Exercise input.
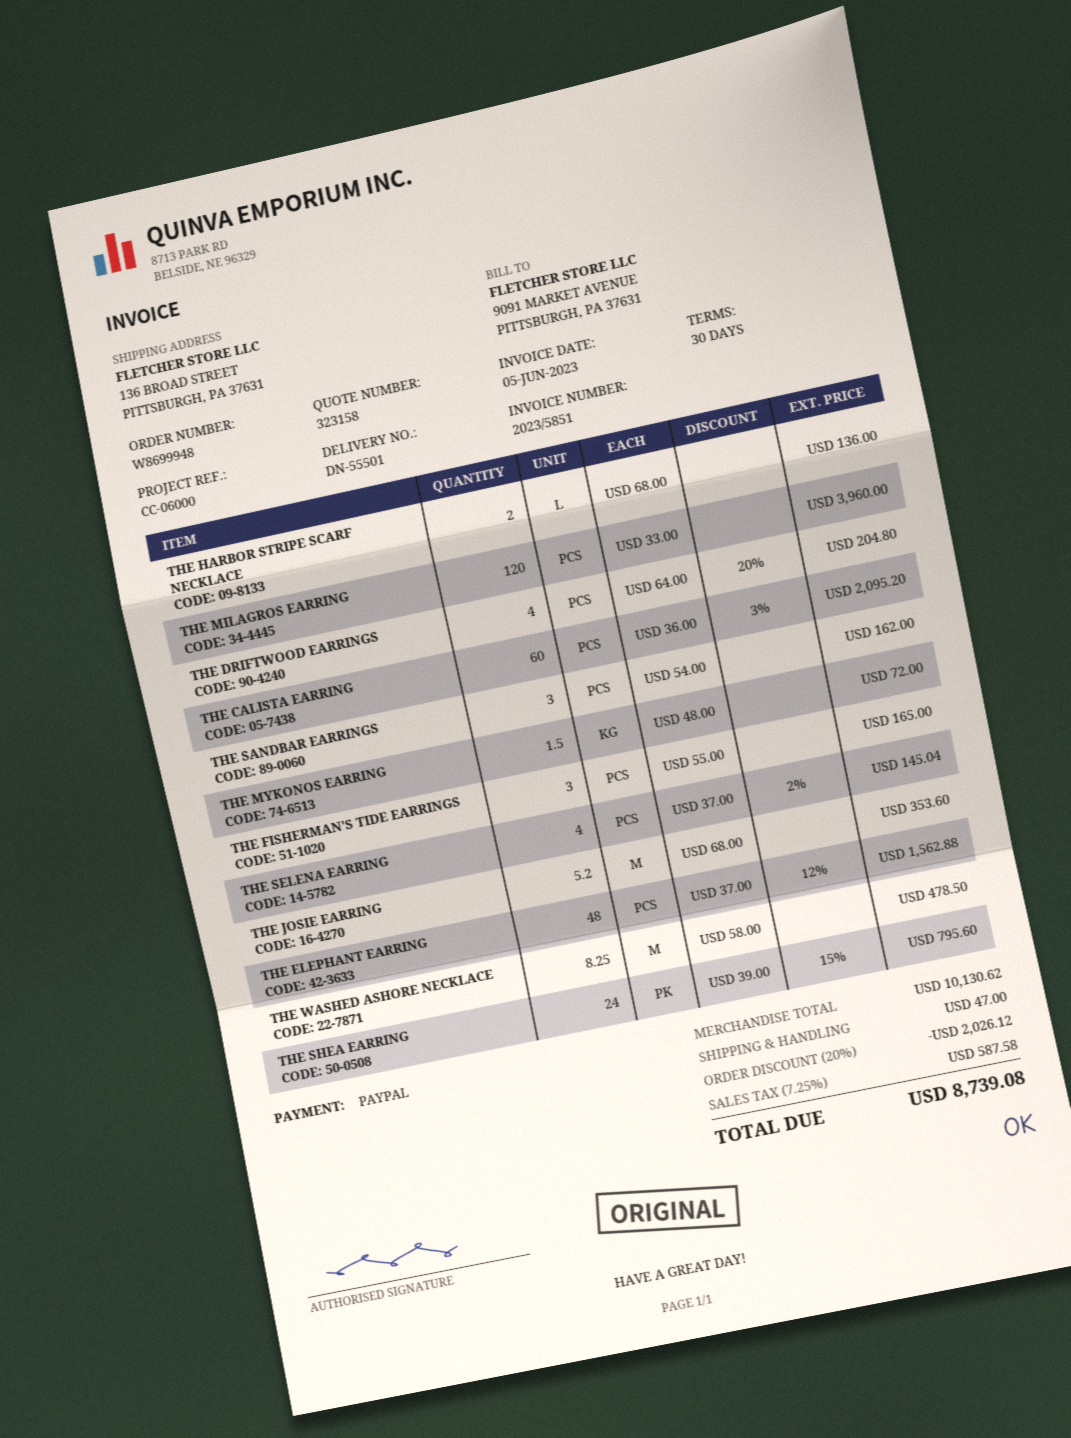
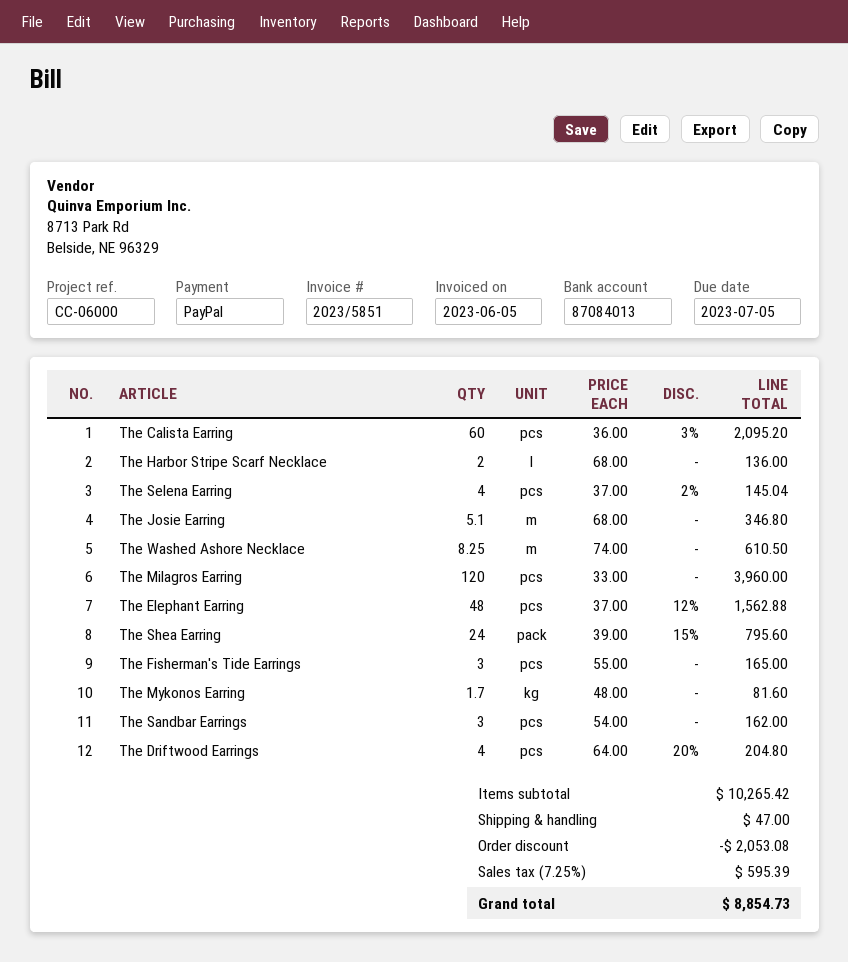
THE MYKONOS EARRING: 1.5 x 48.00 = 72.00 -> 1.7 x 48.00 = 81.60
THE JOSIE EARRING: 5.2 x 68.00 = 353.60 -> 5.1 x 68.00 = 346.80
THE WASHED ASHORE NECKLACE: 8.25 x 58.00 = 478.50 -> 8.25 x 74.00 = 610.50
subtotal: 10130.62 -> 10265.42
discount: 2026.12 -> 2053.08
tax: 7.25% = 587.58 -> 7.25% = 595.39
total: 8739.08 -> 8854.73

---

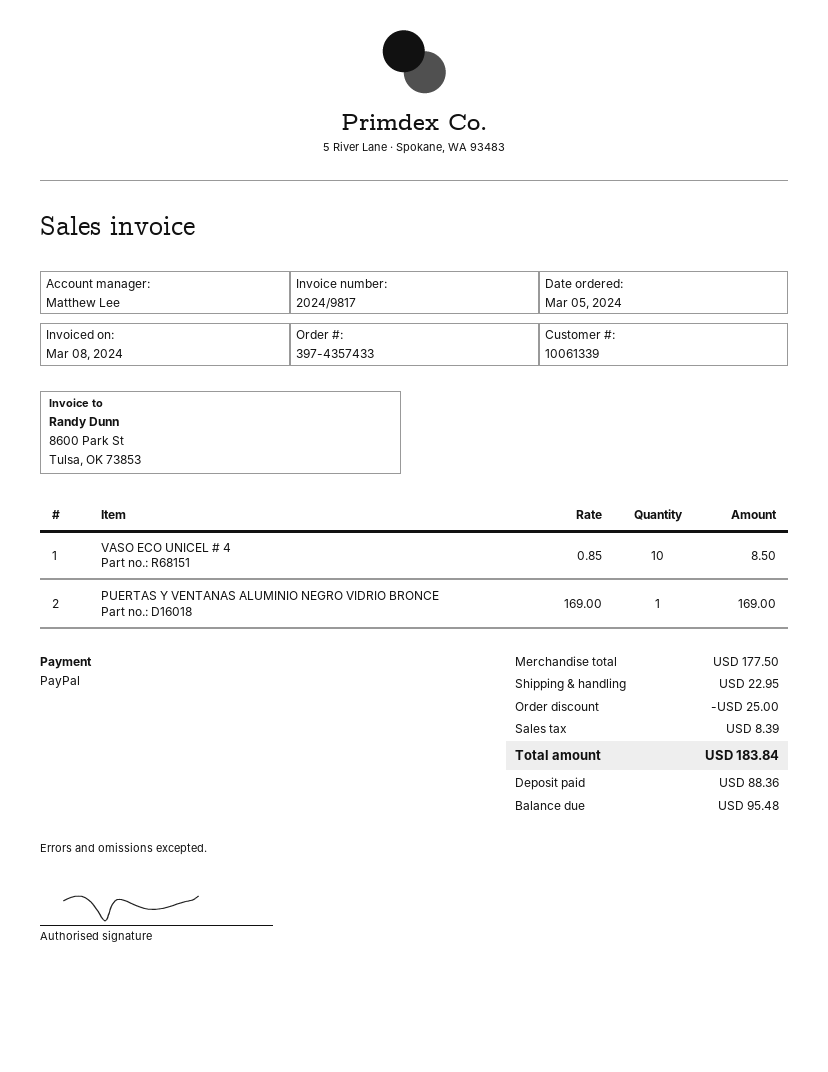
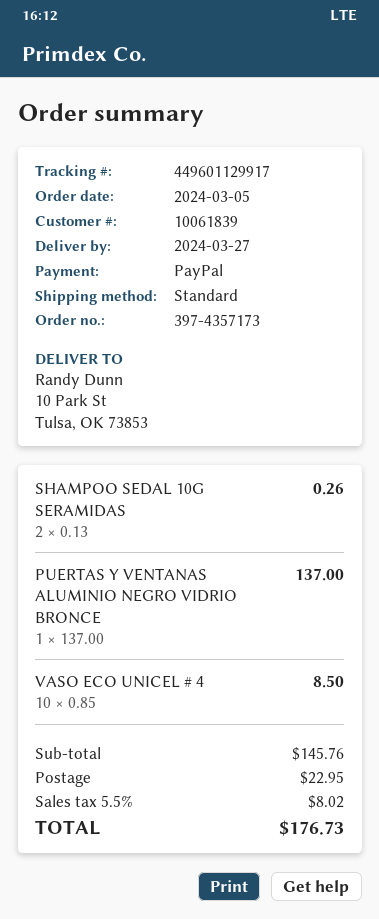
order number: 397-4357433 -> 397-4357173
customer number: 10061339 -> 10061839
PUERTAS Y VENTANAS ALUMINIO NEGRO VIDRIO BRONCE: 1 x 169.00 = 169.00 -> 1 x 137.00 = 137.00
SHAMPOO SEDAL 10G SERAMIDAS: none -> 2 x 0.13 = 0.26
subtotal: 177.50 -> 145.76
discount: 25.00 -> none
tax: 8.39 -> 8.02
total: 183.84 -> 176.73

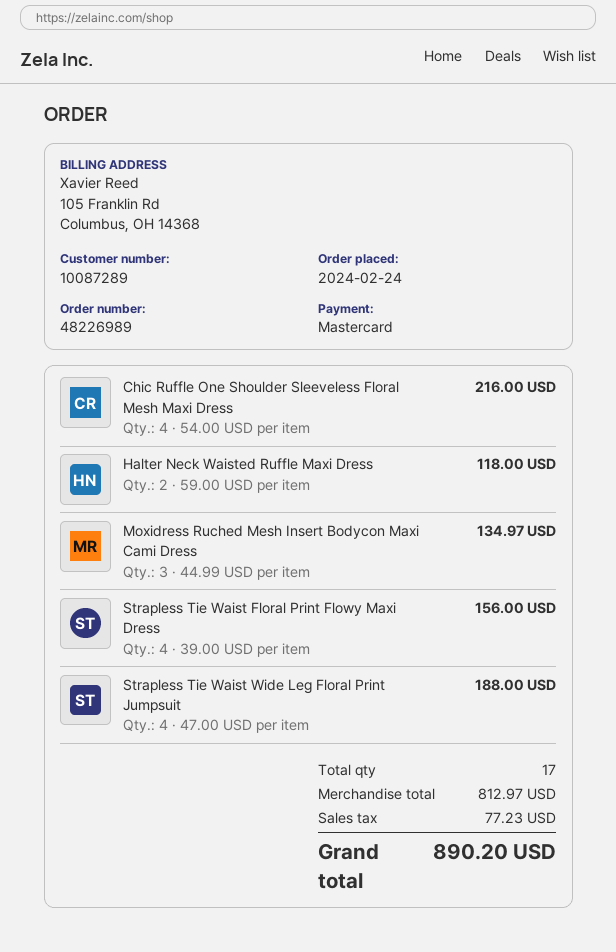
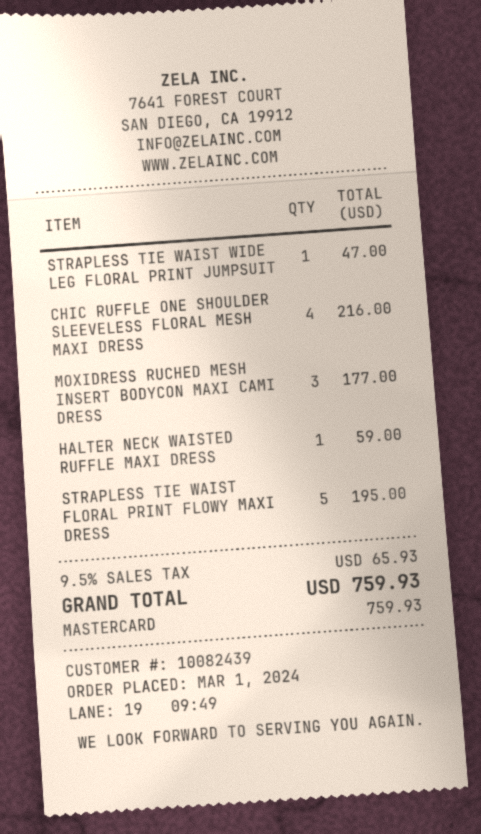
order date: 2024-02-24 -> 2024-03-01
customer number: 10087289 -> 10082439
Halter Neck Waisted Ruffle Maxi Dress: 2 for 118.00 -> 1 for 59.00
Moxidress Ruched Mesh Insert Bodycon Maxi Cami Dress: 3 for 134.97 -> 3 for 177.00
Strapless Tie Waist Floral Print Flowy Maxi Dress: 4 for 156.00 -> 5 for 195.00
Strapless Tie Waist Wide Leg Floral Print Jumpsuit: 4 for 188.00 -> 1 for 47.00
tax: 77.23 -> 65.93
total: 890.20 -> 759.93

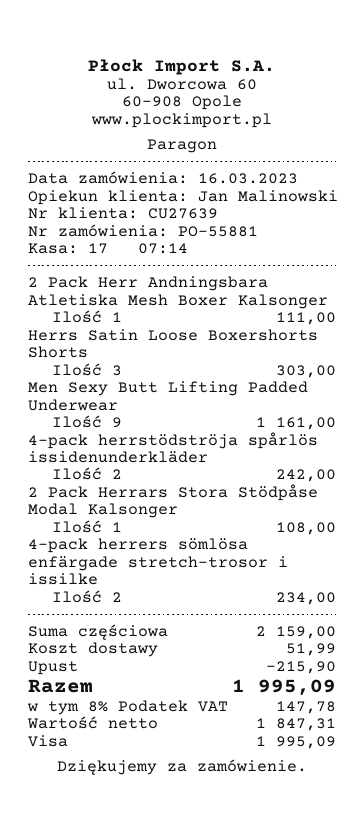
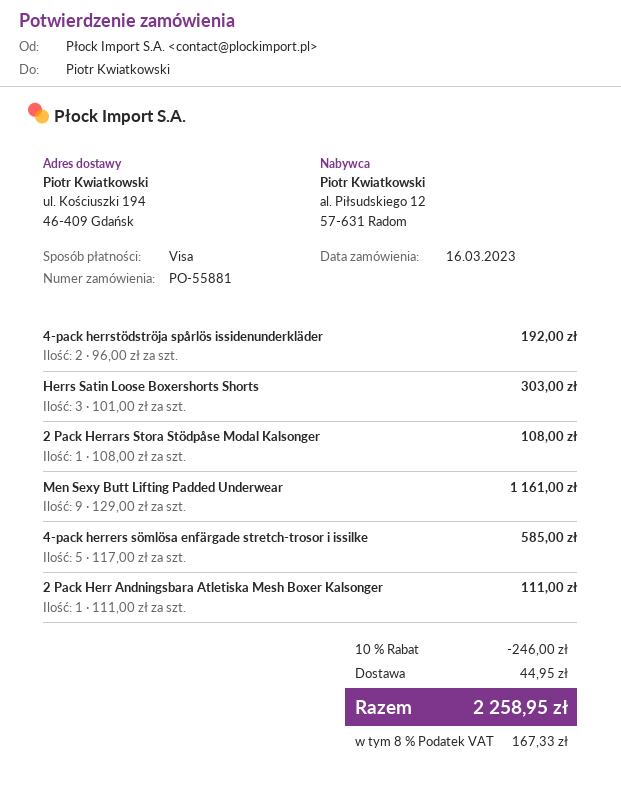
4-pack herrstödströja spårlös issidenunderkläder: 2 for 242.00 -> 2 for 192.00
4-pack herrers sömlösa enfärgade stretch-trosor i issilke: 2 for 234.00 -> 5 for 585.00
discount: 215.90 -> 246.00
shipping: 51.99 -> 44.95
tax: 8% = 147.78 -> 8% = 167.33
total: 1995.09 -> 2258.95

---

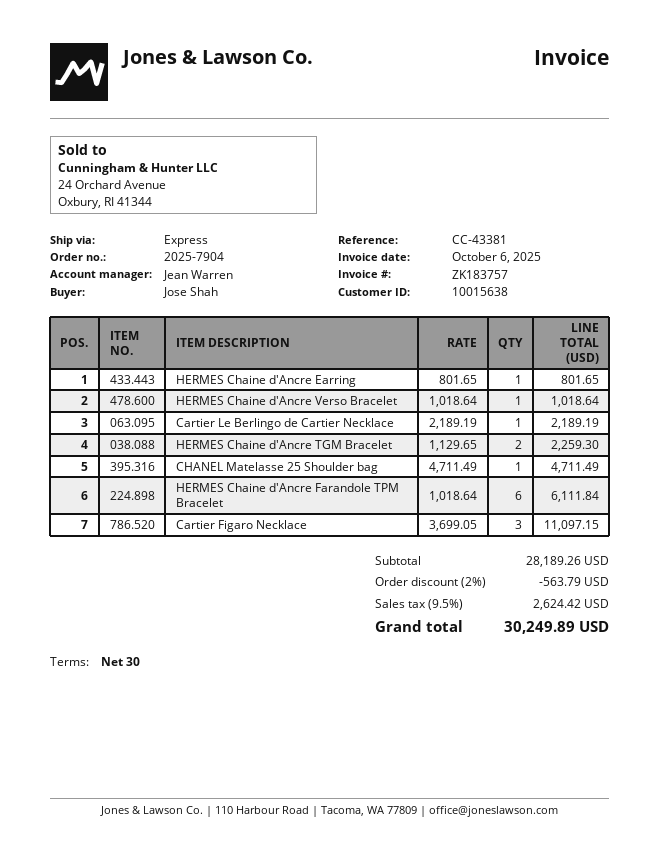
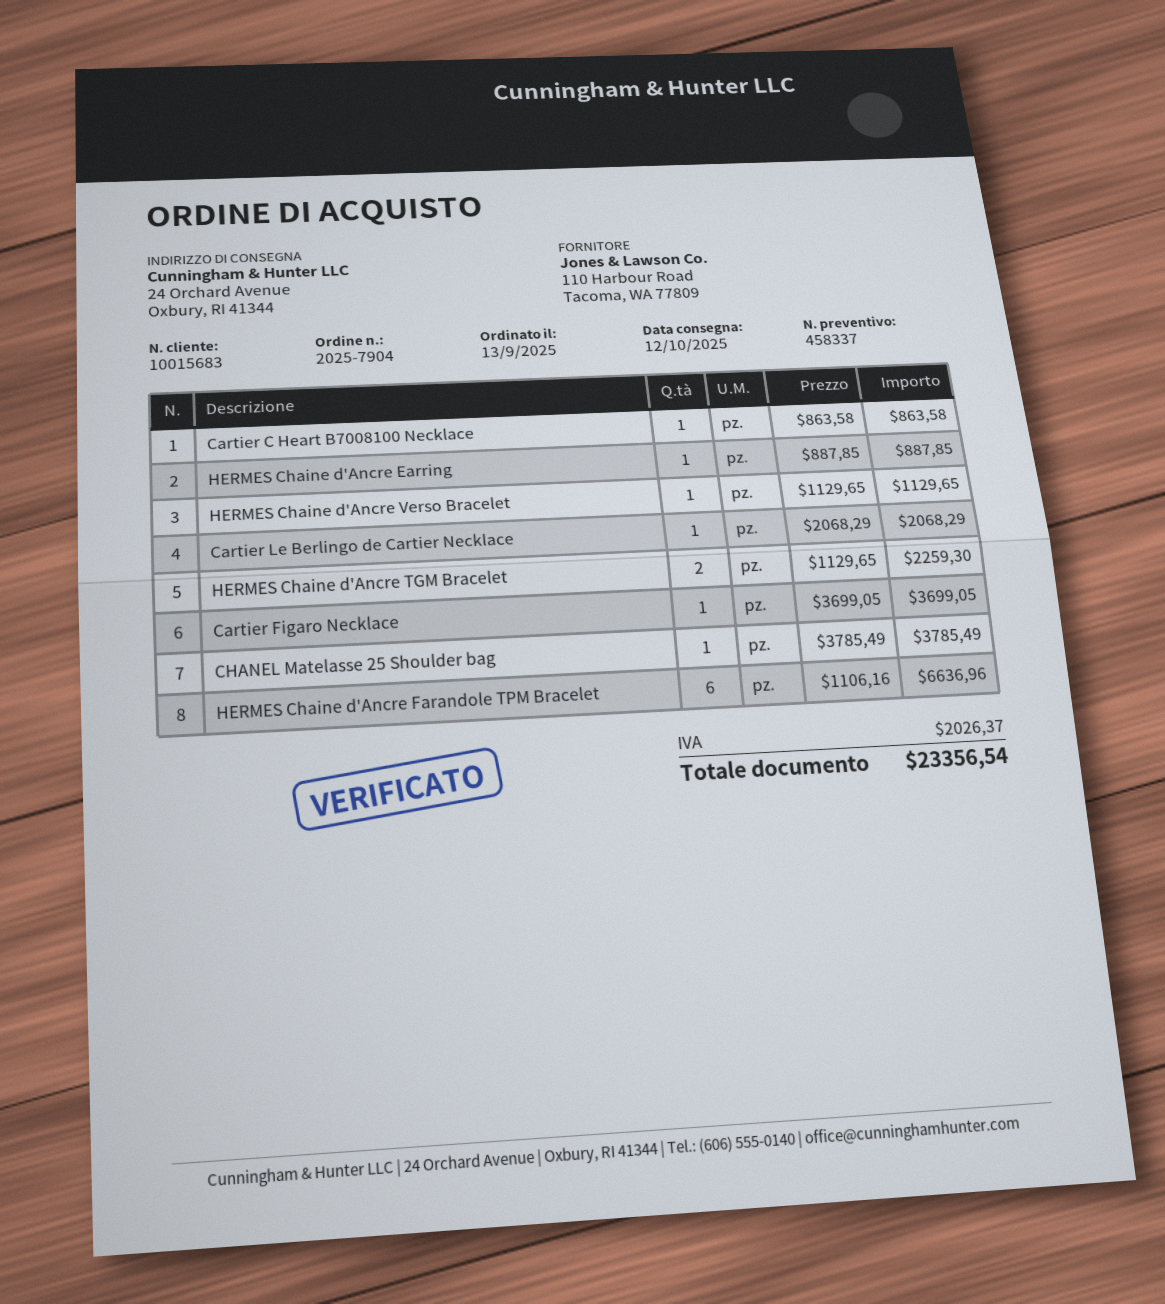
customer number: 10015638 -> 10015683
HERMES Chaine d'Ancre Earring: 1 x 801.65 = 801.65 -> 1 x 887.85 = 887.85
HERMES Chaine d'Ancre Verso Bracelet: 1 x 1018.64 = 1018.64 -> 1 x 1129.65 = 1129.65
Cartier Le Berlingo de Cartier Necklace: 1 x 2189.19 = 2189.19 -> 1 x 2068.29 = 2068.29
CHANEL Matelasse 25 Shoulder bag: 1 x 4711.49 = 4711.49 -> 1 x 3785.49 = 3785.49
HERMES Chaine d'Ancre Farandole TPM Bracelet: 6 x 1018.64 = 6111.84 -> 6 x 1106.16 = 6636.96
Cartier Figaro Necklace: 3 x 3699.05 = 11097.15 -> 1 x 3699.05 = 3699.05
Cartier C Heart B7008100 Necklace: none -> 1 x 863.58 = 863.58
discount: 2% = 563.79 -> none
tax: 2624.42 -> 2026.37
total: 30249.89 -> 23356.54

Problem statement. What lines in the entries contain "Chaine"? Report each one by copying it.

Result of this exercise.
HERMES Chaine d'Ancre Earring: 1 x 801.65 = 801.65 -> 1 x 887.85 = 887.85
HERMES Chaine d'Ancre Verso Bracelet: 1 x 1018.64 = 1018.64 -> 1 x 1129.65 = 1129.65
HERMES Chaine d'Ancre Farandole TPM Bracelet: 6 x 1018.64 = 6111.84 -> 6 x 1106.16 = 6636.96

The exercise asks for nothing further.